Large Pack Support (>2GB)

Standard 4-byte offsets can only address up to ~2GB. For larger packs:

Offset table entry interpretation:
  - If high bit (0x80000000) is clear: value is the offset
  - If high bit is set: remaining bits are index into large offset table

Large Offset Table

┌───────────────────────────────────────────────────────────┐
│  Entry 0: 8-byte offset for first large object           │
│  Entry 1: 8-byte offset for second large object          │
│  ...                                                      │
└───────────────────────────────────────────────────────────┘

This allows packs up to 16 exabytes while keeping the common case (< 2GB) efficient.

Example: 5GB Pack

Objects:
  sha_001: offset 100         → offset table: 0x00000064
  sha_002: offset 2,500,000   → offset table: 0x002625A0
  sha_003: offset 3,000,000,000 (3GB) → offset table: 0x80000000
                               → large_offset[0] = 0x00000000B2D05E00

First two objects use direct 4-byte offsets.
Third object uses large offset table.

Building an Index

When creating a new pack file, the index is built simultaneously:

from dataclasses import dataclass
from typing import NamedTuple

@dataclass(slots=True)
class PackIndexEntry:
    """Single entry in pack index."""
    sha: str      # 40-char hex
    offset: int   # Position in pack
    crc32: int    # CRC32 of packed data


class PackIndex:
    """Pack file index for fast object lookup."""
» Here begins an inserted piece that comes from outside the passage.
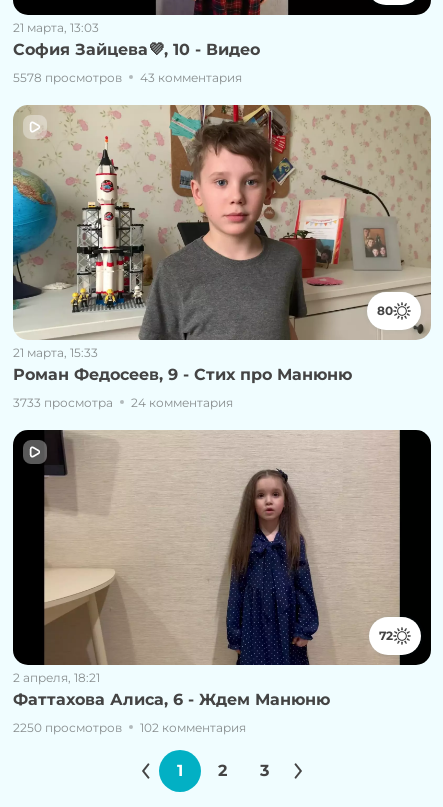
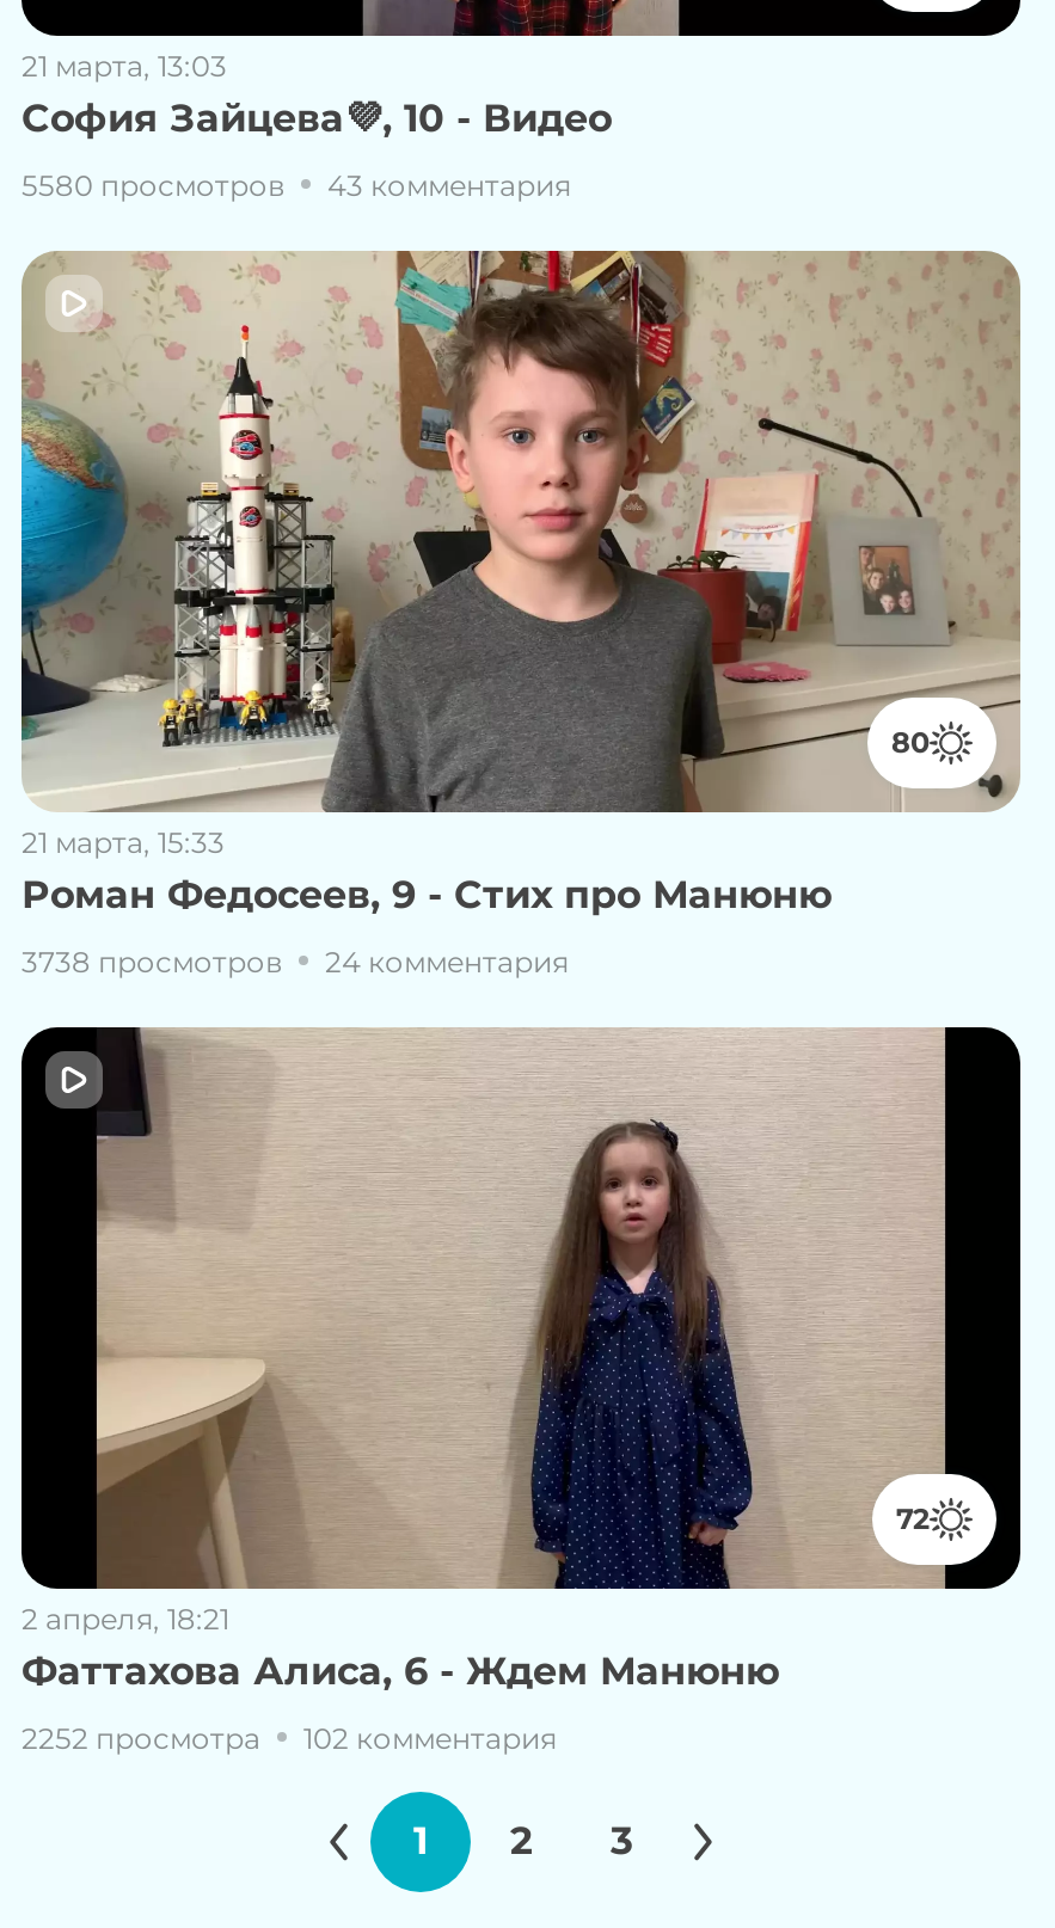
[13,70,242,84] 5578 просмотров 43 комментария -> [22,166,571,202] 5580 просмотров 43 комментария
[13,395,233,410] 3733 просмотра 24 комментария -> [22,943,569,979] 3738 просмотров 24 комментария
[13,720,246,735] 2250 просмотров 102 комментария -> [22,1720,557,1756] 2252 просмотра 102 комментария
    def __init__(self, pack_sha: str, entries: list[PackIndexEntry]):
        # Sort entries by SHA (required for binary search)
        self.entries = sorted(entries, key=lambda e: e.sha)
        self.pack_sha = pack_sha
        self._build_fanout()
        self._sha_to_idx = {e.sha: i for i, e in enumerate(self.entries)}

    def _build_fanout(self) -> None:
        """Build fanout table from sorted entries."""
        self._fanout = [0] * 256

        for entry in self.entries:
            first_byte = int(entry.sha[:2], 16)
            # Increment counts for this byte and all higher bytes
            for i in range(first_byte, 256):
                self._fanout[i] += 1

    def get_offset(self, sha: str) -> int | None:
        """Look up offset by SHA."""
        idx = self._sha_to_idx.get(sha)
        if idx is not None:
            return self.entries[idx].offset
        return None

    def __contains__(self, sha: str) -> bool:
        return sha in self._sha_to_idx

    @property
    def object_count(self) -> int:
        return len(self.entries)

Serializing the Index

Writing an index file:

import hashlib

IDX_MAGIC = b"\xff\x74\x4f\x63"  # 0xff744f63
IDX_VERSION = 2


def serialize_index(index: PackIndex) -> bytes:
    """Serialize index to version 2 format."""
    result = bytearray()

    # Header
    result.extend(IDX_MAGIC)
    result.extend(IDX_VERSION.to_bytes(4, "big"))

    # Fanout table
    for count in index._fanout:
        result.extend(count.to_bytes(4, "big"))

    # SHA table (sorted)
    for entry in index.entries:
        result.extend(bytes.fromhex(entry.sha))

    # CRC32 table
    for entry in index.entries:
        result.extend(entry.crc32.to_bytes(4, "big"))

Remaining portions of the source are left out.